:: RECORDS FOR THE TASK ::
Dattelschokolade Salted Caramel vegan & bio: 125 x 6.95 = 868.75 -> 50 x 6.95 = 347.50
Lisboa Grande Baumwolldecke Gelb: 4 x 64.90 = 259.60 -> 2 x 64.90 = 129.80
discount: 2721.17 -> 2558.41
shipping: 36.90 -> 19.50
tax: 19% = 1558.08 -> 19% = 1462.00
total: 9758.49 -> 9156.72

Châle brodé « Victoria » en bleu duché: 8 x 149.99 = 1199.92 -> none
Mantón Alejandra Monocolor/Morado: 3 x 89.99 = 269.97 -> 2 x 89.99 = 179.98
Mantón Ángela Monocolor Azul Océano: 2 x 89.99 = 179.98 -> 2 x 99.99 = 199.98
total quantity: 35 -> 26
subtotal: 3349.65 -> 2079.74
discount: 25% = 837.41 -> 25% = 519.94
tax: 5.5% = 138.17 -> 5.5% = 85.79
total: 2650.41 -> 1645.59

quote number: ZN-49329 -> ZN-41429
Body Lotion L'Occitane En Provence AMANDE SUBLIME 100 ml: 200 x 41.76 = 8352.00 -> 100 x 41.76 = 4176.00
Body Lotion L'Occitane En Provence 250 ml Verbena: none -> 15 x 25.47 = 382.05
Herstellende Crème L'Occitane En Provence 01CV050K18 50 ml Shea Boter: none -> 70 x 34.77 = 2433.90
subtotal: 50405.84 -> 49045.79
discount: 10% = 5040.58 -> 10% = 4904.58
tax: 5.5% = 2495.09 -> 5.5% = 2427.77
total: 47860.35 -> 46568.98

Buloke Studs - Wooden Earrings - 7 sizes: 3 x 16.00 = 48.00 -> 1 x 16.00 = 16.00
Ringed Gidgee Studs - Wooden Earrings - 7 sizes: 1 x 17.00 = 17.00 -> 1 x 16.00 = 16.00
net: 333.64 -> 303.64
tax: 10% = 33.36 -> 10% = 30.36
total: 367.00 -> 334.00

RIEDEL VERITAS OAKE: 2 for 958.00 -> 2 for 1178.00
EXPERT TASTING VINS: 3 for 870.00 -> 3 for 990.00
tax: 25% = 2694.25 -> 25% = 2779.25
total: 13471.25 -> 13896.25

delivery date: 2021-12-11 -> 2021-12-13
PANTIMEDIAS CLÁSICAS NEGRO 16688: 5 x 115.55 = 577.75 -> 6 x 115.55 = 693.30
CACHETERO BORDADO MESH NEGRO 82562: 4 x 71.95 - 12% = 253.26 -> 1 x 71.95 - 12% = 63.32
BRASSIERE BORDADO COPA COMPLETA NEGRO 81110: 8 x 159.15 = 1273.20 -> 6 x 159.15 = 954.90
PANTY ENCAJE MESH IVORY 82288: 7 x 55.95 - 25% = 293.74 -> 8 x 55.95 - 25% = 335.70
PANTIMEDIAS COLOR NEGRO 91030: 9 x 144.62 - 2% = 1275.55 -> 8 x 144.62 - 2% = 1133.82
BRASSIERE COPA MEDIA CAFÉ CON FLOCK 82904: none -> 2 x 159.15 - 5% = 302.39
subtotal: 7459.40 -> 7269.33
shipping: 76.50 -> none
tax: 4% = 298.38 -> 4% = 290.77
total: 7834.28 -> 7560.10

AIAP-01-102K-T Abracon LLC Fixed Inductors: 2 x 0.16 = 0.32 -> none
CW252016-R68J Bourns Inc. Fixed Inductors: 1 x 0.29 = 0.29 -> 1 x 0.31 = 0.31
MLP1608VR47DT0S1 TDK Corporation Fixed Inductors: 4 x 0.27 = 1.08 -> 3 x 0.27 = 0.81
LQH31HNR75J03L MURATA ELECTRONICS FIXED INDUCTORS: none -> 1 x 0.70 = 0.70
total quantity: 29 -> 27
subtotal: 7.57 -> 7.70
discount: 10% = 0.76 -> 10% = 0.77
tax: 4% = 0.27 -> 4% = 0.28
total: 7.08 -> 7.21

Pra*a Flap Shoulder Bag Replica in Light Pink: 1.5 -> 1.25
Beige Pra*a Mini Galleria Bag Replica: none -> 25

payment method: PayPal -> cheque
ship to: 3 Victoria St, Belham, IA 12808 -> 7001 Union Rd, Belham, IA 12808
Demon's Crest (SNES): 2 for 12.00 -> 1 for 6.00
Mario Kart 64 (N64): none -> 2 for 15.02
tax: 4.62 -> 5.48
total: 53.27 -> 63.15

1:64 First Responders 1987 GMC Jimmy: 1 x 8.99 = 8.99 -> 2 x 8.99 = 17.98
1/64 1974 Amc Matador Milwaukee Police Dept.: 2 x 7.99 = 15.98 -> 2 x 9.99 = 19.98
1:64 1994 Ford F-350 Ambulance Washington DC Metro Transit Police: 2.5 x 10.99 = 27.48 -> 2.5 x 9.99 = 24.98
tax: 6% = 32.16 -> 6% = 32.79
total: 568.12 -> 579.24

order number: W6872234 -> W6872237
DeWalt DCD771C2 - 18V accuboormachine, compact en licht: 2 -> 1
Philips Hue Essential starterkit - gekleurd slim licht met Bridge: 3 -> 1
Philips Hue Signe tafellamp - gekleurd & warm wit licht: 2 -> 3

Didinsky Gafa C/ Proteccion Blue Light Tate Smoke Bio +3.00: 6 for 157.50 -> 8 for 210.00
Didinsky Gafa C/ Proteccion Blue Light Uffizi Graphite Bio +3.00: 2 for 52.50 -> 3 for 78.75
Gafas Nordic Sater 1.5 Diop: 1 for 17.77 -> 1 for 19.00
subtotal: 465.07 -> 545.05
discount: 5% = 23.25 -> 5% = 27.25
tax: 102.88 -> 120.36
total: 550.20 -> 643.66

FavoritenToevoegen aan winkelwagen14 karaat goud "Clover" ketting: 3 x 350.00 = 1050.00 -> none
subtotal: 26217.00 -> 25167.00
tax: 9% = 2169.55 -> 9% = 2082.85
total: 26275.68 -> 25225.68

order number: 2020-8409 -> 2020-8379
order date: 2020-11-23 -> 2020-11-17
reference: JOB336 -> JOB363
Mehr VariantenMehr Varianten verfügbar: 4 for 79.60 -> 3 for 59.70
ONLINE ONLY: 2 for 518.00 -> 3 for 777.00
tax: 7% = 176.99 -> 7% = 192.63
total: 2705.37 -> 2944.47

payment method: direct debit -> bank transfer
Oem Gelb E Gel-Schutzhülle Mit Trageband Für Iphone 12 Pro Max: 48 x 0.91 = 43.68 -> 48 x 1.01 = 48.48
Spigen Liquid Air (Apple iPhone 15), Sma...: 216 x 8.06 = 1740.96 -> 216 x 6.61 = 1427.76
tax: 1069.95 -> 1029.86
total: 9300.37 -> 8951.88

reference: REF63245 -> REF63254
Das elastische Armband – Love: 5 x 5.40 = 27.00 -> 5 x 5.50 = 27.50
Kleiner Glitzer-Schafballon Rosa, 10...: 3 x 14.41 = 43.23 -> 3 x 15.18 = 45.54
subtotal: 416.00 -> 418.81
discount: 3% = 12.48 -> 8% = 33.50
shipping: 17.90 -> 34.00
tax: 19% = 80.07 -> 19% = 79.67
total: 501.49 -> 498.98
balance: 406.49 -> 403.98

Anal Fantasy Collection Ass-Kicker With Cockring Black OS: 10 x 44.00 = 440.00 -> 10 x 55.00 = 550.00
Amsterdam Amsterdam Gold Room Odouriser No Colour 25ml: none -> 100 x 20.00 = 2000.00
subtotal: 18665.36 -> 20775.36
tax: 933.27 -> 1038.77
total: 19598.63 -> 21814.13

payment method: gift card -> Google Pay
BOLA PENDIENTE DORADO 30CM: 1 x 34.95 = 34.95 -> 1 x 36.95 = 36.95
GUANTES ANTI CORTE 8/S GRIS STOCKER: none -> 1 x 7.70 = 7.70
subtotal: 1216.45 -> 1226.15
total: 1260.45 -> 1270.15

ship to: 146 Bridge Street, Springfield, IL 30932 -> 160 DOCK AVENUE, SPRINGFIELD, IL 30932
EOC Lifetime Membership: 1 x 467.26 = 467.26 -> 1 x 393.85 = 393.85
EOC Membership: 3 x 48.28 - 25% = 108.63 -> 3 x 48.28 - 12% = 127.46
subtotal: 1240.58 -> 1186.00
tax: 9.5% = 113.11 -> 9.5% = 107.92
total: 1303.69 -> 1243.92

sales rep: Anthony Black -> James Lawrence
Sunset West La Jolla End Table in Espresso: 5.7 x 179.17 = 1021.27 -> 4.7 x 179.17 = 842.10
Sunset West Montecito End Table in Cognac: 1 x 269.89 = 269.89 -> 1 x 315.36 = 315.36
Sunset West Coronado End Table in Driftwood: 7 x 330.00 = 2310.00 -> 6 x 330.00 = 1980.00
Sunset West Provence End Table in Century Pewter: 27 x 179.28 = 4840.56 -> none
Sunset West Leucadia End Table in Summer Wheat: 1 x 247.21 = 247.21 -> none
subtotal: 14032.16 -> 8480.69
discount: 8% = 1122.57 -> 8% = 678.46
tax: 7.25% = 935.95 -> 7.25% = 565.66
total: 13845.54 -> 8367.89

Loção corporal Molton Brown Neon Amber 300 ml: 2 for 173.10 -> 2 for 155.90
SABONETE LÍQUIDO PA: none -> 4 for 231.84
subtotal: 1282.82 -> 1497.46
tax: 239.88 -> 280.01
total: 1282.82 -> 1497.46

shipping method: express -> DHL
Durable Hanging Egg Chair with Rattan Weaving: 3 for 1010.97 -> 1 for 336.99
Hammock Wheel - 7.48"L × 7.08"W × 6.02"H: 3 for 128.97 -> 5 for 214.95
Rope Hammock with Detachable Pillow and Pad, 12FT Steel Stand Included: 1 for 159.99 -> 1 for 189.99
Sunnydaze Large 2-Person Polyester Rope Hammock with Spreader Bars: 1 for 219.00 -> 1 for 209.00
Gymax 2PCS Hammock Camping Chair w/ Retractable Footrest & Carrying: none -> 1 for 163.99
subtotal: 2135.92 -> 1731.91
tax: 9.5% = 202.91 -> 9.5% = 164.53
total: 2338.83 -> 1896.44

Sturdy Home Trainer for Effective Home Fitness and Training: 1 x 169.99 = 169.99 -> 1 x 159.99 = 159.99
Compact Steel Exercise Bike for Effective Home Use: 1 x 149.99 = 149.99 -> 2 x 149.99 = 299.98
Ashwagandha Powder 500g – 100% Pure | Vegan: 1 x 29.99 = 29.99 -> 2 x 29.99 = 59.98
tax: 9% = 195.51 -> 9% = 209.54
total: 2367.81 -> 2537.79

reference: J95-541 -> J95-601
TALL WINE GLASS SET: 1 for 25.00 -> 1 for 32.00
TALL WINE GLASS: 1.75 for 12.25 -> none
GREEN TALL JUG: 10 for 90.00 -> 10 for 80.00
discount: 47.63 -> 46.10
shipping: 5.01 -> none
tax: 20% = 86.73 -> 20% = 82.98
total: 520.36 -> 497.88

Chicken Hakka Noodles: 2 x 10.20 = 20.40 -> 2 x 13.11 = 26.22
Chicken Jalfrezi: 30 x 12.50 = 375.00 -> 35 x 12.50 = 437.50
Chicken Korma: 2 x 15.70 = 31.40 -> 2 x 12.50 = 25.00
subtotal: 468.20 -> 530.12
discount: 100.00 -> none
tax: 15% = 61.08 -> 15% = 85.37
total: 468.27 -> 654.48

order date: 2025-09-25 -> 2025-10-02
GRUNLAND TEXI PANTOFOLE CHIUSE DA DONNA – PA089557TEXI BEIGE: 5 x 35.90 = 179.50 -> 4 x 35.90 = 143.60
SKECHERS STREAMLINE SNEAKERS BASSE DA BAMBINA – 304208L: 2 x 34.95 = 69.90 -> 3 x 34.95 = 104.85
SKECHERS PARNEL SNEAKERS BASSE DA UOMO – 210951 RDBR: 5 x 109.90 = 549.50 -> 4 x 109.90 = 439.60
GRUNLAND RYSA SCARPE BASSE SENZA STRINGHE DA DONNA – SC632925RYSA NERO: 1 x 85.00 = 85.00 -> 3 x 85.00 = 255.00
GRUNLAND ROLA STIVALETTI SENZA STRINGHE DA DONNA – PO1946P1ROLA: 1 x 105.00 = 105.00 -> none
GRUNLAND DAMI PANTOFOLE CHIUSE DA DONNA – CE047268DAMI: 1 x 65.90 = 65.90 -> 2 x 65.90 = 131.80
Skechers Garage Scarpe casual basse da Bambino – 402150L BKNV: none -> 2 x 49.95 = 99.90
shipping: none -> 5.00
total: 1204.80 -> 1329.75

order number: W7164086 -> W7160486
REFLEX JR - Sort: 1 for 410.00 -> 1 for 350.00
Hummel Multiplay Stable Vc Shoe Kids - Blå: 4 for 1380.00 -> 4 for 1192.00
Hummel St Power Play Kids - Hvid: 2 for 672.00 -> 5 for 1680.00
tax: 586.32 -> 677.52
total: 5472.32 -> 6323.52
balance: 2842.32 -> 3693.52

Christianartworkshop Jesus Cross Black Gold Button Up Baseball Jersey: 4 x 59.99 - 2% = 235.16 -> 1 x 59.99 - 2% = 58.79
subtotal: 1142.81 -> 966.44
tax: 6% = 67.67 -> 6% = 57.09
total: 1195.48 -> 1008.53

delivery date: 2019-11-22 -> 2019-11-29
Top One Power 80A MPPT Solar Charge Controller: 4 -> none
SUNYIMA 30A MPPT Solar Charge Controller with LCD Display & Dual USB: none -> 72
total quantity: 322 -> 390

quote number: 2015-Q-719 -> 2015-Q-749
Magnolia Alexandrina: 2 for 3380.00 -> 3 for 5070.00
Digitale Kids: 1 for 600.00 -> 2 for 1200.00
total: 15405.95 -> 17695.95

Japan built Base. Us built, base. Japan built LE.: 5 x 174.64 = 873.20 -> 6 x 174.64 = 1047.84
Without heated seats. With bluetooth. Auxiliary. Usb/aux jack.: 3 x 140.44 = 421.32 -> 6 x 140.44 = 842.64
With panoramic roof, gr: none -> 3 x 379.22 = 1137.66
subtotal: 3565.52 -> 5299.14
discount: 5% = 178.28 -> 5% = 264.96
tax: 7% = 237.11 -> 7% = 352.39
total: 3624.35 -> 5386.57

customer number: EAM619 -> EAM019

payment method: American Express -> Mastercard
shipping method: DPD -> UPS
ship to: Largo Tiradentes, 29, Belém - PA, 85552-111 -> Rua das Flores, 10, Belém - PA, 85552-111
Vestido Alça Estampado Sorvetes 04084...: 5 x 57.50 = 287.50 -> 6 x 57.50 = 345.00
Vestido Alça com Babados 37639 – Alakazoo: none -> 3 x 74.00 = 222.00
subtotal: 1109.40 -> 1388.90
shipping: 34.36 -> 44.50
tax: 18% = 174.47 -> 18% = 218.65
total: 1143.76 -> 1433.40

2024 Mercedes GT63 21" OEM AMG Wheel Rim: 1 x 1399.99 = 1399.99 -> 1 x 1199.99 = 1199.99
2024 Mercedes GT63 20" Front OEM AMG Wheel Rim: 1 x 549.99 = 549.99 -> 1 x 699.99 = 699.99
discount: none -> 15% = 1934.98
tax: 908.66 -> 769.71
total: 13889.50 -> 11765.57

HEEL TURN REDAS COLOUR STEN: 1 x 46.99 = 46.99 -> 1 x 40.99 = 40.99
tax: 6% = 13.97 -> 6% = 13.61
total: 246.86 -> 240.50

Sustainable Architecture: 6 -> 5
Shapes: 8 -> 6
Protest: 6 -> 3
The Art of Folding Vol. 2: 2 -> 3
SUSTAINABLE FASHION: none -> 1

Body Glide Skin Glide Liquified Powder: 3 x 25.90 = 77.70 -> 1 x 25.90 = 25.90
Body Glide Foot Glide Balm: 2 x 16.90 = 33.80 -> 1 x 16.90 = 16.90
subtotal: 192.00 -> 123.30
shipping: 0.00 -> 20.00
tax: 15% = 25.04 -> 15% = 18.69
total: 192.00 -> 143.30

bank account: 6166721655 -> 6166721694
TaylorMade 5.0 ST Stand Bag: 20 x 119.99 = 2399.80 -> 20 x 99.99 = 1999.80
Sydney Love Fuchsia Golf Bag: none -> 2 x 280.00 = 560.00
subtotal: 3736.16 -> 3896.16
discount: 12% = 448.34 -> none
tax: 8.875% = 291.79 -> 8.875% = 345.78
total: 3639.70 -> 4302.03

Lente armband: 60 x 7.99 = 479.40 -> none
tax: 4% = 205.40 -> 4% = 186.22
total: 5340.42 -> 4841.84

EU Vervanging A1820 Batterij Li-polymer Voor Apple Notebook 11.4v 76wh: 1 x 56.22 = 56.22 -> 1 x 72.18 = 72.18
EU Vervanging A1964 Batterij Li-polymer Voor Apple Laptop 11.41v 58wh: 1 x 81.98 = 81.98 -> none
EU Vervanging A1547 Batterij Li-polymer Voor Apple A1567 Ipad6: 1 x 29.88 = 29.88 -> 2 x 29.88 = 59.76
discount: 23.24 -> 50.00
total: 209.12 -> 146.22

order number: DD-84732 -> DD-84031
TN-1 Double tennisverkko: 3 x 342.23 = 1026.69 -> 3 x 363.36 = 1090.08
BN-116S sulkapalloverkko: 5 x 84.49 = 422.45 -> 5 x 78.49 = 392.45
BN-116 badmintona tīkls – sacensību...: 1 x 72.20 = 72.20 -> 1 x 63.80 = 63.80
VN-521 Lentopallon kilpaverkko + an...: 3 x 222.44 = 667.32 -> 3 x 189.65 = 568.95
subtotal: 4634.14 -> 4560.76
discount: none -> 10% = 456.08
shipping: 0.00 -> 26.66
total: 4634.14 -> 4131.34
:::
* **DIRECTIONS FOR THIS TASK**
Only the lines that contain the string "Batterij" should be copied from the entries above.

* **SOLUTION FOR THIS TASK**
EU Vervanging A1820 Batterij Li-polymer Voor Apple Notebook 11.4v 76wh: 1 x 56.22 = 56.22 -> 1 x 72.18 = 72.18
EU Vervanging A1964 Batterij Li-polymer Voor Apple Laptop 11.41v 58wh: 1 x 81.98 = 81.98 -> none
EU Vervanging A1547 Batterij Li-polymer Voor Apple A1567 Ipad6: 1 x 29.88 = 29.88 -> 2 x 29.88 = 59.76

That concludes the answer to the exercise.